Москве? В Питере? А где работает, кем, что вообще делает? И прошлый раз я тоже ничего о нем так и не узнал…

Шахов только пожал плечами. На том они и расстались до вечера.

Глава 3. В музее

Краеведческий музей города Любимова располагался совсем недалеко от центральной площади – в старой водонапорной башне, сложенной лет сто пятьдесят назад из красного кирпича, и носил соответствующее название «Красная башня». Встретились Павел с Дашей ровно в два часа. Павел перед этим сжевал купленные в ближайшем ларьке полпачки

"Антиполицая", чтобы хоть пивом не пахло. Даша пришла, одетая совершенно по-другому, – в платье, и показалась Павлу еще красивее и была поначалу очень серьезная. Сказала Павлу строго:

– Здравствуйте! – и повела за собой. Сидевшая на контроле старушка с фиолетовыми волосами радостно им кивнула.

Отношение Даша к местному краеведческому музею имела самое непосредственное и состояло оно в том, что часть музейной экспозиции под названием "Губернский город конца XIX-го, начала ХХ-го века" была Дашиным дипломным проектом.

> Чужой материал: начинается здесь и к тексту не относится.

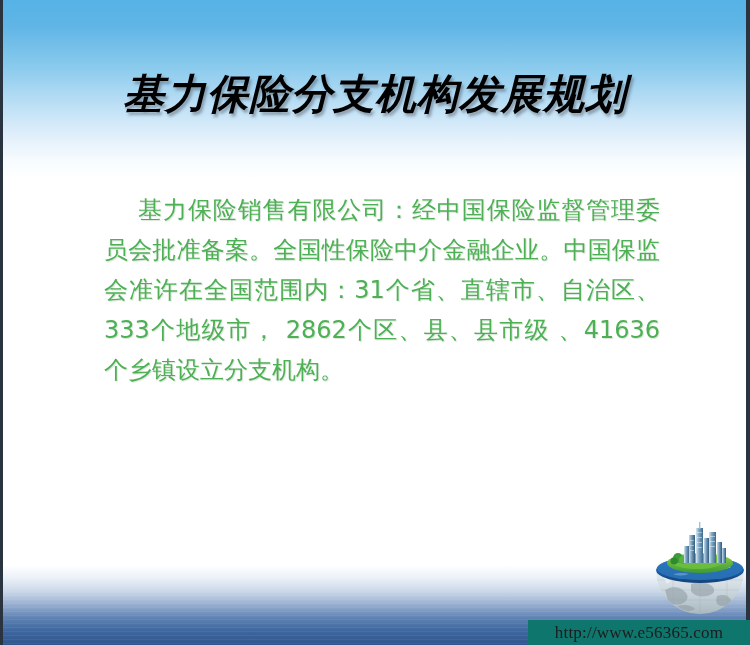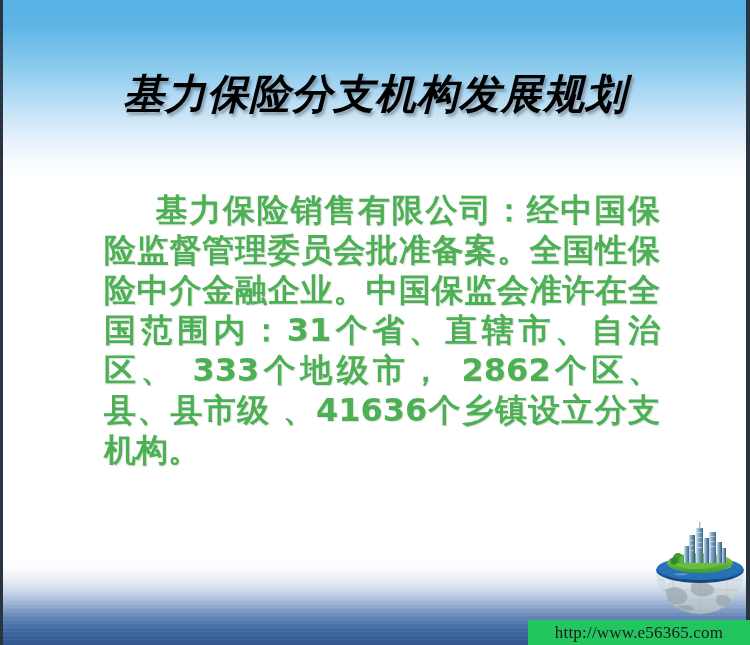--- a/index.html
+++ b/index.html
@@ -94,23 +94,23 @@
   }
 
   
   #body-text {
     position: absolute;
     left: 104px;
     top: 190px;
     width: 556px;
     z-index: 20;
     font-family: "DejaVu Sans", "Liberation Sans", sans-serif;
-    font-size: 32px;
+    font-size: 24px;
     line-height: 40px;
-    font-weight: 700;
+    font-weight: 400;
     color: #4eb055;
     text-align: justify;
     text-justify: inter-character;
     text-shadow: 1px 1px 1px rgba(120,150,120,0.28);
     white-space: pre-wrap;
     word-break: break-all;
   }
 
   
   #globe {
@@ -123,21 +123,21 @@
   }
   #globe svg { display: block; }
 
   
   #watermark {
     position: absolute;
     left: 528px;
     top: 620px;
     width: 222px;
     height: 25px;
-    background: #22c55e;
+    background: #0f766e;
     z-index: 60;
     display: flex;
     align-items: center;
     justify-content: center;
   }
   #watermark .wm-text {
     font-family: "Liberation Serif", "DejaVu Serif", serif;
     font-size: 17px;
     color: #1c1c1c;
     letter-spacing: 0.2px;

Прежде всего, по условиям проекта, требовалось создание достоверной атмосферы того времени. А этого ну никак нельзя было достичь в двух комнатах бывшего профтехучилища, ныне колледжа, где ранее располагалась небольшая историческая экспозиция. Основатель музея некто Иван Сергеевич Махнов уже лет десять-пятнадцать пытался перевести музей куда-нибудь в отдельное помещение, но это ему никак не удавалось. В девяностые годы по время кризиса, уже казалось, что вообще никогда ничего не получится, да и эти помещения заберут. Потом экономическая ситуация несколько улучшилась, а как раз в это время Даше Морозовой дали вышеупомянутую тему диплома и именно это повлекло за собой создание отдельного краеведческого музея в отреставрированном здании старой водокачки и, соответственно, возникновение новой городской достопримечательности.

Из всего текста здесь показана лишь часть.